= WORK REQUEST =
In the listing below, find every line with the string "subtotal" and pull it out.

= RECORDS FOR THIS EXERCISE =
▼

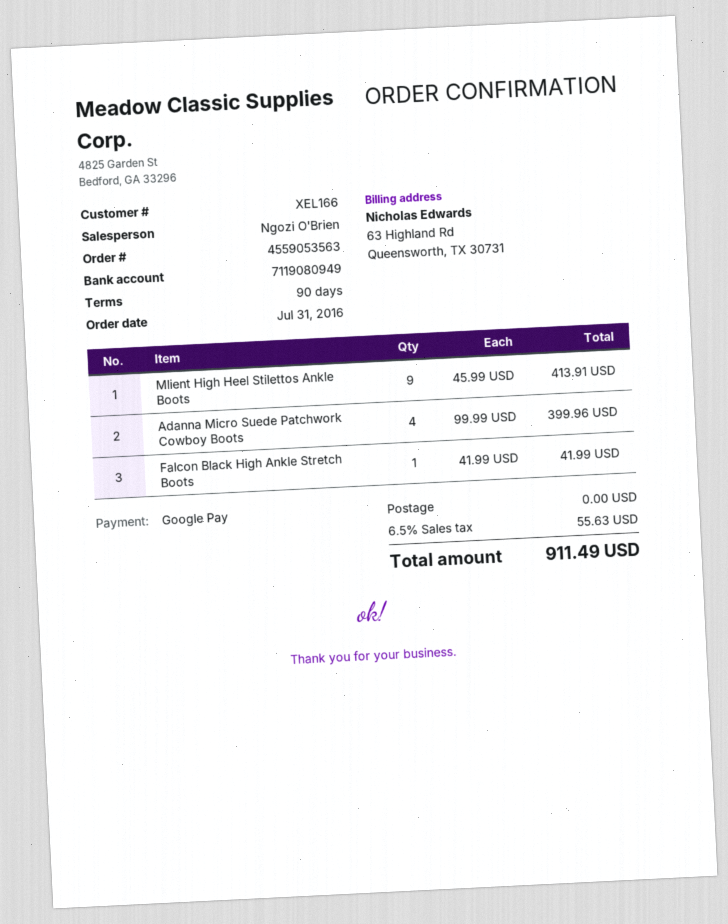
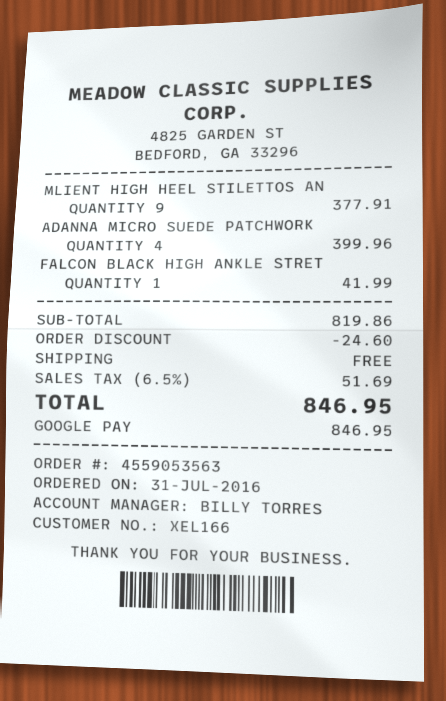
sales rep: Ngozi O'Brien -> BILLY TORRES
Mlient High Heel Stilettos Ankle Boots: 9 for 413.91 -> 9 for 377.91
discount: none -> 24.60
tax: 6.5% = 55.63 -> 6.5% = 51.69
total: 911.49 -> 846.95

▲
▼

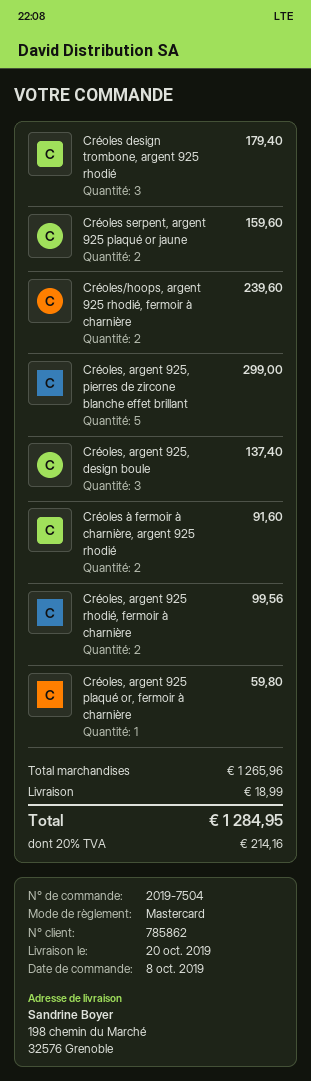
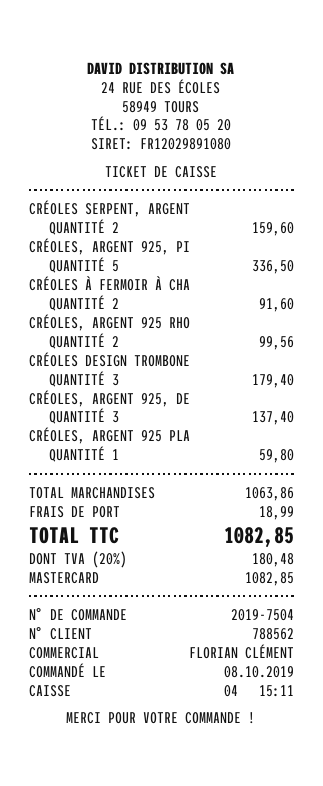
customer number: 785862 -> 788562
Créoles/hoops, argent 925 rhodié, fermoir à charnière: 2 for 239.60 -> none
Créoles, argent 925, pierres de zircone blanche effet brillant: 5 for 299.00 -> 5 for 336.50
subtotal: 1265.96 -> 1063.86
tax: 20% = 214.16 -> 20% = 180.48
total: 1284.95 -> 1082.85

▲
▼

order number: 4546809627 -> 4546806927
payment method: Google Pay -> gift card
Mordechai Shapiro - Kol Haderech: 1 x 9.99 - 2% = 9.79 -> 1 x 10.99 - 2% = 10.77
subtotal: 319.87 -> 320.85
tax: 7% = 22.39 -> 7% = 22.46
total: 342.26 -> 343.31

▲

= RESPONSE AREA =
subtotal: 1265.96 -> 1063.86
subtotal: 319.87 -> 320.85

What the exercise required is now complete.